### WHAT TO PRODUCE
The reply must repeat each entry exactly and contain no pictures.

Dataset items:

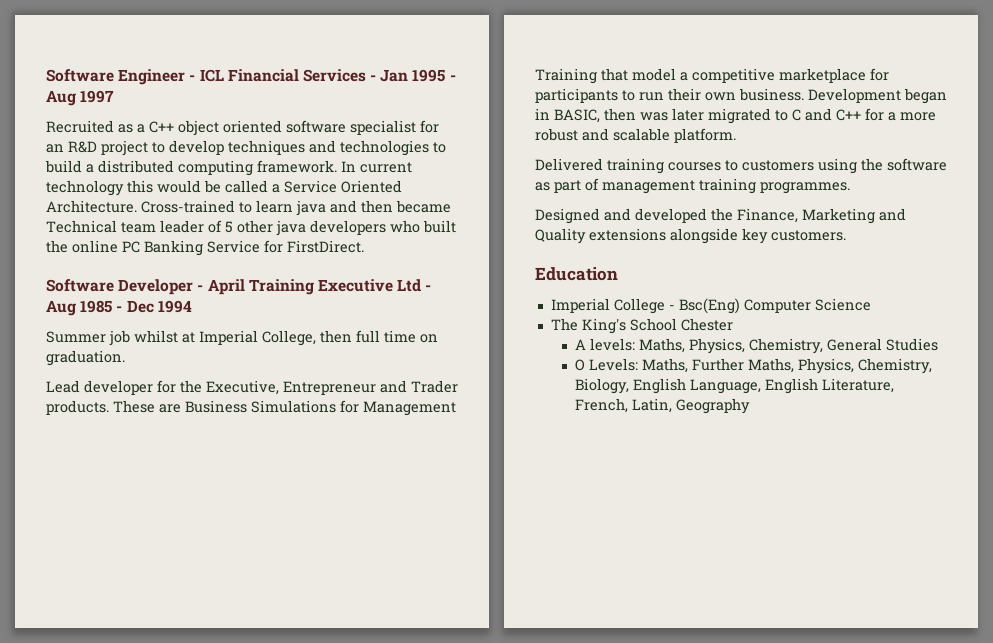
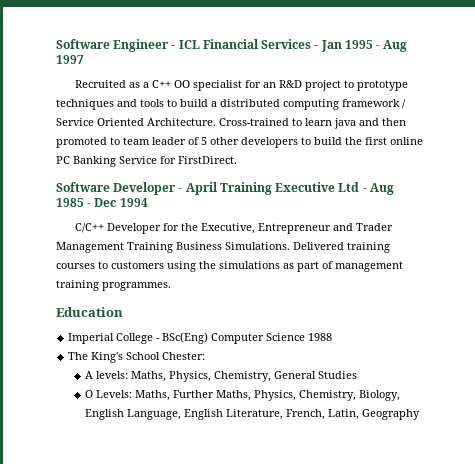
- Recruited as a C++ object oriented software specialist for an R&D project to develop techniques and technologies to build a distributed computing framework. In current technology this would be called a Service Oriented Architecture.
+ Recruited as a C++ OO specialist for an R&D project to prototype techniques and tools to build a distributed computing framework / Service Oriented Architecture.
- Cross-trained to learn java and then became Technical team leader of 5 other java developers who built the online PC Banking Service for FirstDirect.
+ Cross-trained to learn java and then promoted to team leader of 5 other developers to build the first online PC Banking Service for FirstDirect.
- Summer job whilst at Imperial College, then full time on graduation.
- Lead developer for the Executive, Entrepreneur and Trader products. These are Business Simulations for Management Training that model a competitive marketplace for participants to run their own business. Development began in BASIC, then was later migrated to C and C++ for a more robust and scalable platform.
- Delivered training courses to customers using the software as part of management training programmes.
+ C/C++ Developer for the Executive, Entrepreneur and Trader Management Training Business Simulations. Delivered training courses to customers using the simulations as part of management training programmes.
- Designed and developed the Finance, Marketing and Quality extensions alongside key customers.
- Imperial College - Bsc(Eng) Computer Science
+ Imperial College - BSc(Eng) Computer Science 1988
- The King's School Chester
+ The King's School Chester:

### WORKED SOLUTION
- Recruited as a C++ object oriented software specialist for an R&D project to develop techniques and technologies to build a distributed computing framework. In current technology this would be called a Service Oriented Architecture.
+ Recruited as a C++ OO specialist for an R&D project to prototype techniques and tools to build a distributed computing framework / Service Oriented Architecture.
- Cross-trained to learn java and then became Technical team leader of 5 other java developers who built the online PC Banking Service for FirstDirect.
+ Cross-trained to learn java and then promoted to team leader of 5 other developers to build the first online PC Banking Service for FirstDirect.
- Summer job whilst at Imperial College, then full time on graduation.
- Lead developer for the Executive, Entrepreneur and Trader products. These are Business Simulations for Management Training that model a competitive marketplace for participants to run their own business. Development began in BASIC, then was later migrated to C and C++ for a more robust and scalable platform.
- Delivered training courses to customers using the software as part of management training programmes.
+ C/C++ Developer for the Executive, Entrepreneur and Trader Management Training Business Simulations. Delivered training courses to customers using the simulations as part of management training programmes.
- Designed and developed the Finance, Marketing and Quality extensions alongside key customers.
- Imperial College - Bsc(Eng) Computer Science
+ Imperial College - BSc(Eng) Computer Science 1988
- The King's School Chester
+ The King's School Chester:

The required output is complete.